Come veniva in mente a quel porcospino di squadrare da testa a piedi, e sicuramente non si era concentrato sui piedi, quella specie di troll sculettante che aveva anche ammiccato convinta di rimando. Era per non far saltare in aria la copertura naturalmente, anche perché sicuramente avrebbe dato la colpa a lei e all'inefficacia delle sue idee, dopo che invece era lui che si metteva a giocare a "sguardi che conquistano" con la prima figura giovane e prosperosa che gli capitava sotto il suo raggio visivo. Raccapricciante, e no, coscienza, lei non era gelosa.

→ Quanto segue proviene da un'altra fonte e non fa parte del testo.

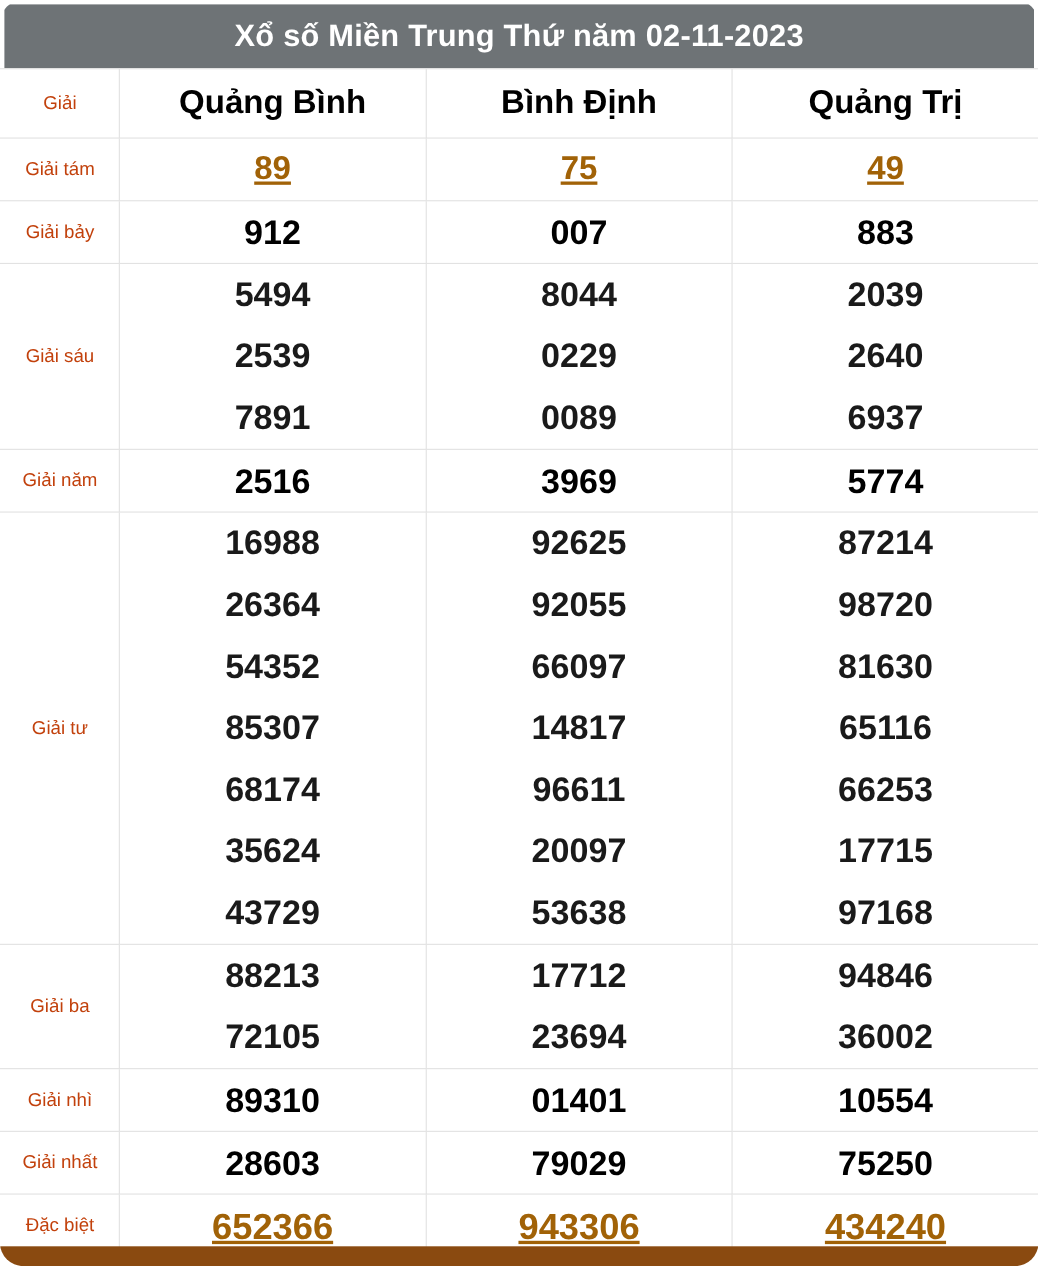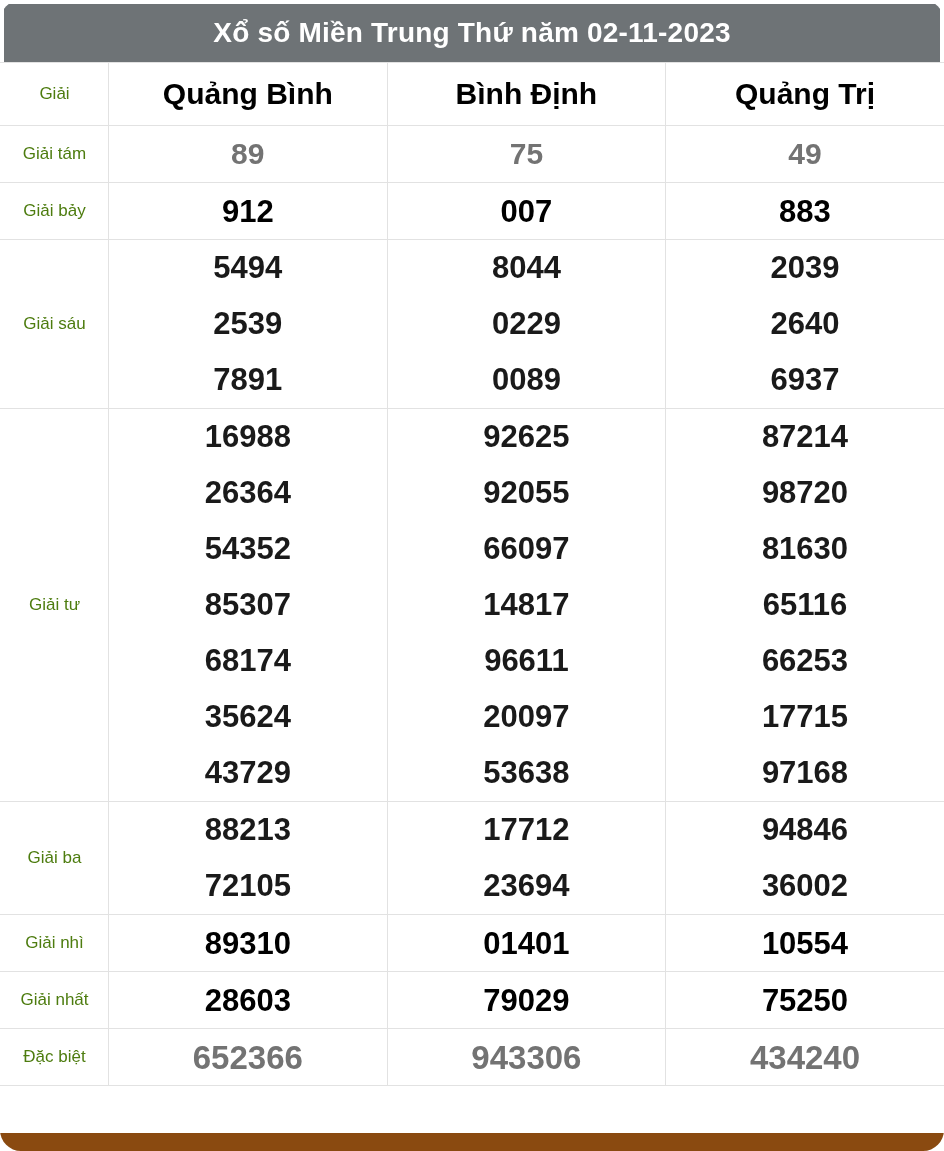"Giải" .lbl { color: #4d7c0f -> #c2410c }
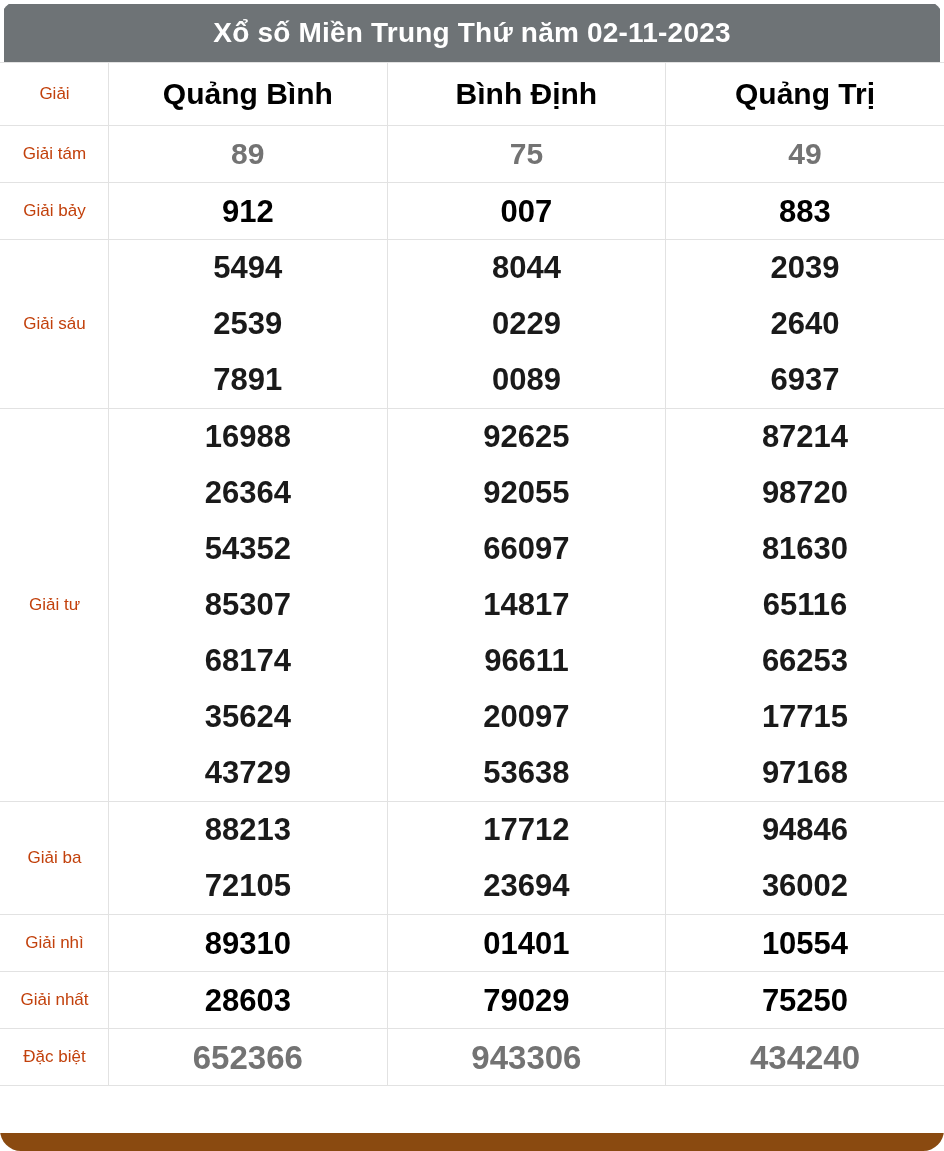"89" .val.special { color: #737373 -> #a16207; text-decoration: none -> underline }
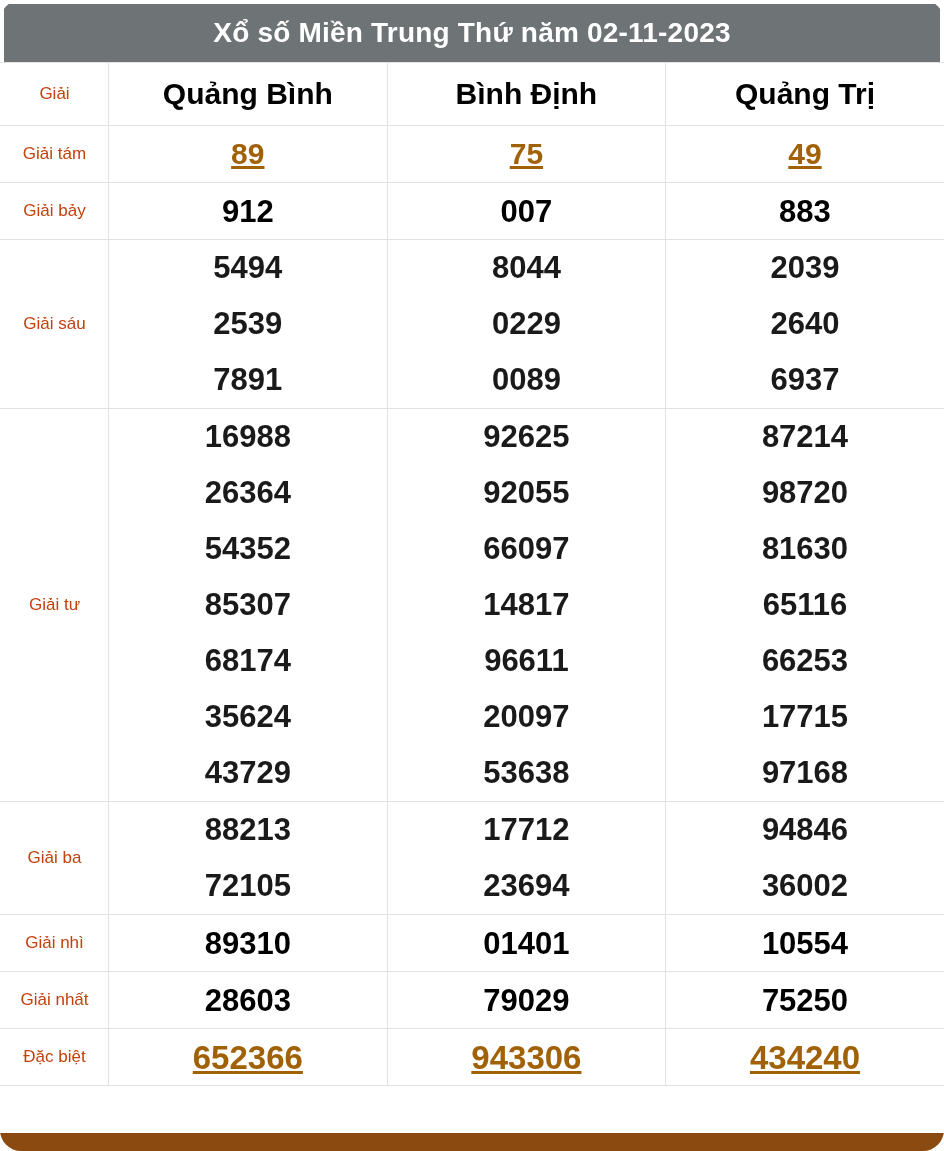"Giải năm" tr.r56 { html: none -> <tr> <td><span>Giải năm</span></td> <td><span>2516</span></td> <td><span>3969</span></td> <td><span>5774</span></td> </tr> }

- Mi piacciono le cose belle – ammise con noncuranza e lei sbuffò aspramente.
- Loro non ti piacciono, al massimo solo per qualche ora – quel commento accigliò Harry. Cosa ne sapeva lei, la solita so tutto io.
- Tu non puoi saperlo – borbottò spazientito.
- Esci con una diversa al giorno, è proprio questa la definizione di amore – si difese.
- Sono fatto così -
- Lascivo – lo rimbeccò minacciosa, se si aspettava di liquidarla in quel modo patetico si sbagliava. L'alcohol cominciava a farla sentire più sicura di se, decisa perfino, non che non lo fosse di natura, ma le sembrava quasi di essere diventata sfacciatamente convinta.